Se existe um lugar onde vivemos o presente é a rua. Em casa, relembramos o passado, projetamos o futuro, mas não saímos à rua sem um propósito que nos faça viver o agora. Ela serve de palco para performarmos os mais diversos papéis. Sempre haverá um cabelo roxo a caminho da escola, um bebê passeando no carrinho, um executivo de patinete que esperamos que saiba aonde vai.

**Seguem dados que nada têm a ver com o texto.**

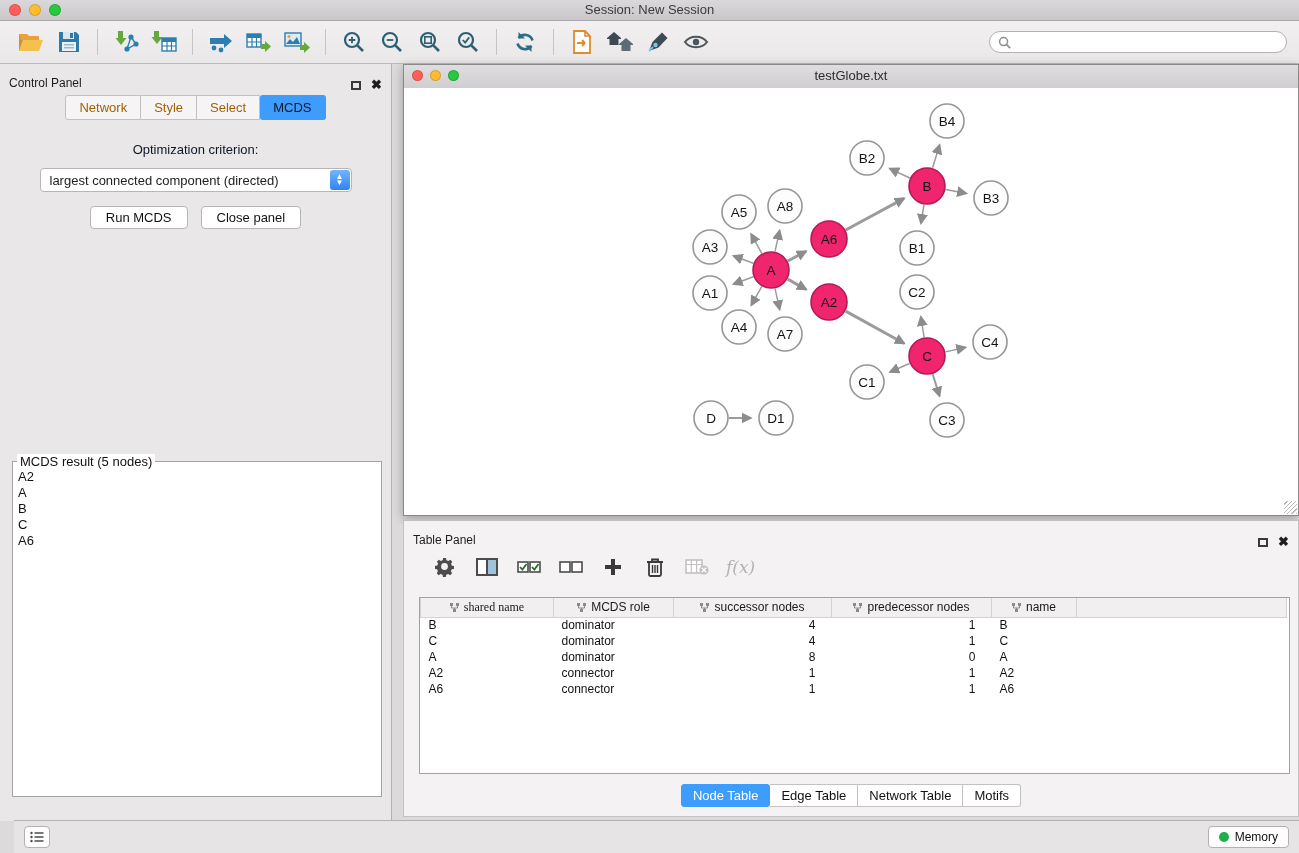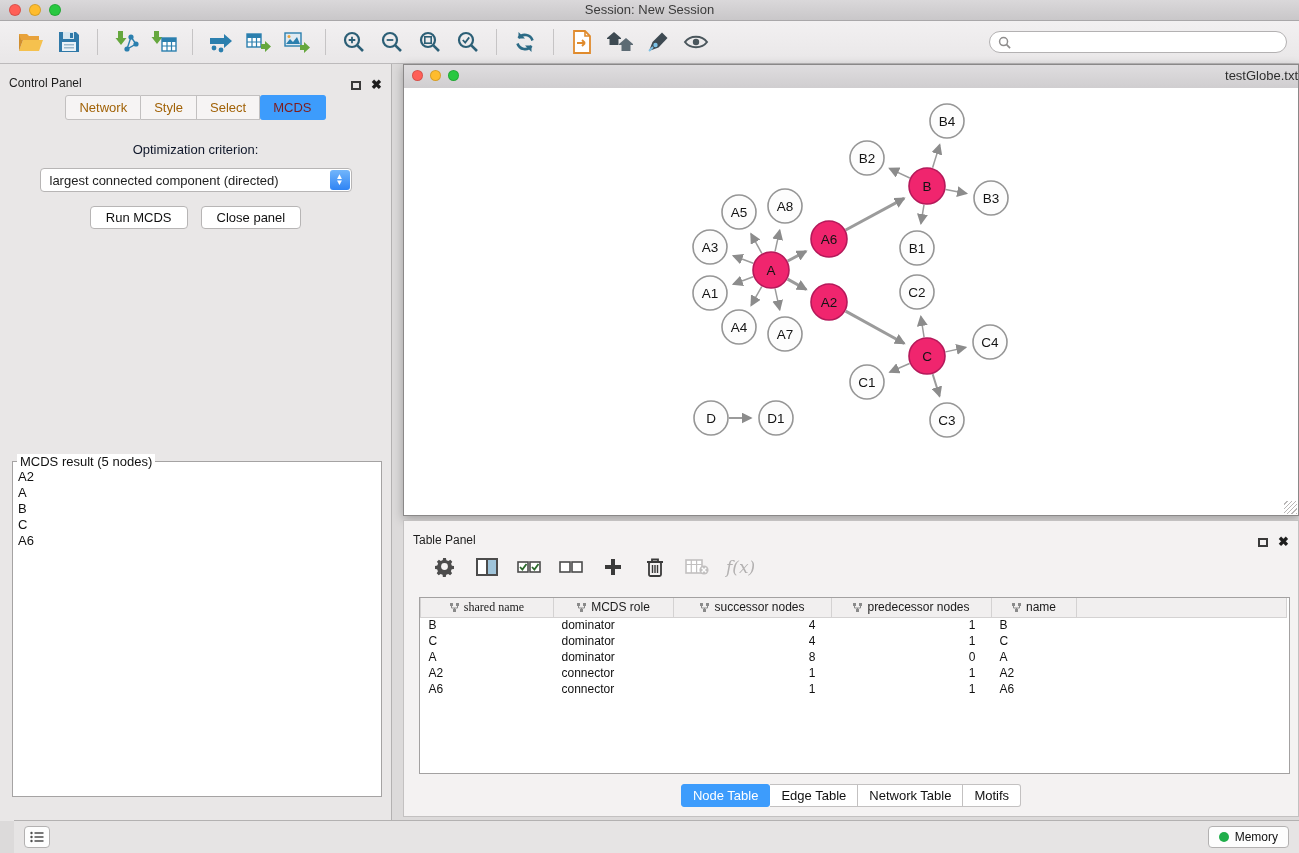"testGlobe.txt" .netbar { text-align: right -> center }
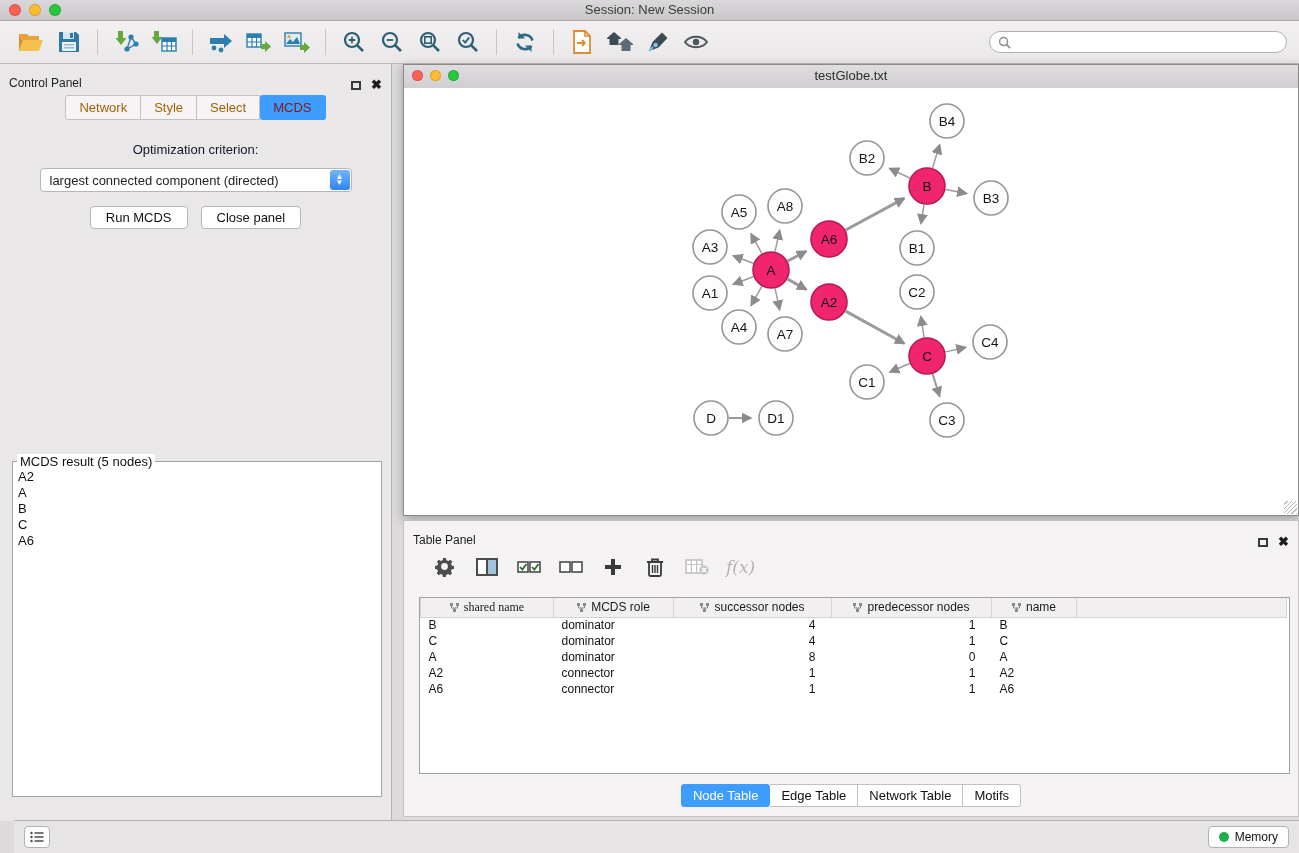"MCDS" .cp-tab.active { color: #7f1d1d -> #0f172a }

E se existe uma expressão artística que traz a plateia para o presente é o teatro. Ensimesmados ou agitados, precisamos nos concentrar na performance, sob pena de jogar fora o preço do ingresso. Se o teatro for bom, não faremos grande esforço, porque produção – da qual o cabelo roxo é assistente –, figurino, cenário, atores – ainda que a protagonista tenha acabado de amamentar o bebê –, iluminação, música, cena; terão se encarregado de trazer o executivo de patinete – que cansou das planilhas e comprou o ingresso – para o aqui e agora. E, mais do que isso, para dentro do palco. Assim, o executivo viverá um momento de intensificação do presente, talvez catártico, certamente distante da sua rotina.
Mas se, por acaso, o executivo não for arejar a cabeça no teatro, ainda poderá ser provocado pela arte de rua. Passava ele de patinete pela Lima e Silva em Porto Alegre, quando viu o grafite de um homem negro, maquiado, de turbante vermelho, sob um arco-íris. Mas o que lhe chamou a atenção foi o dizer ao lado: “Sou uma mulher com pouca maquiagem, mas que sabe usar os talheres”. Frase de efeito que, de início, não entendeu. Depois se questionou se ele mesmo sabia manejar os talheres. Mas não era só isso. Teve certeza de estar diante de um grande personagem da cidade. Parou na calçada e jogou a frase no google.
Apareceu uma matéria ilustrada pelo grafite à sua frente: Nega Lú foi um homossexual negro que agitou a vida boêmia de Porto Alegre entre 1970 e 1990. Nascido Luís Airton em família de classe média baixa, no Menino Deus, assumiu-se Nega Lú no curso clássico. Cantava na escola e depois no coral da UFRGS. Estudou francês, balé, deu aulas de etiqueta, e passou para os sobrinhos a ideia de que uma pessoa negra deveria ter leitura e boa conversa para ser respeitada na sociedade. Tornou-se conhecido ao frequentar os bares da Esquina Maldita, onde embalava as madrugadas cantando Summertime em cima do balcão. Enquanto lia, um bebê chorando no carrinho passou pelo executivo. Mas ele estava concentrado em saber que Lú se vestia de homem, a não ser no Carnaval, quando se fantasiava de mulher para empunhar a bandeira do Bloco da Saldanha. Um cabelo roxo atravessou a rua elevando as mãos aos céus ao olhar para Nega Lú. Ao final da matéria, o executivo descobriu que ela morreu desempregada, de um ataque do coração.
Diante de toda a epifania, fez uma foto do grafite multicores. Mas tudo tem um lado B e, antes de seguir sua vida de patinete, transformou Nega Lú numa fotografia em preto e branco.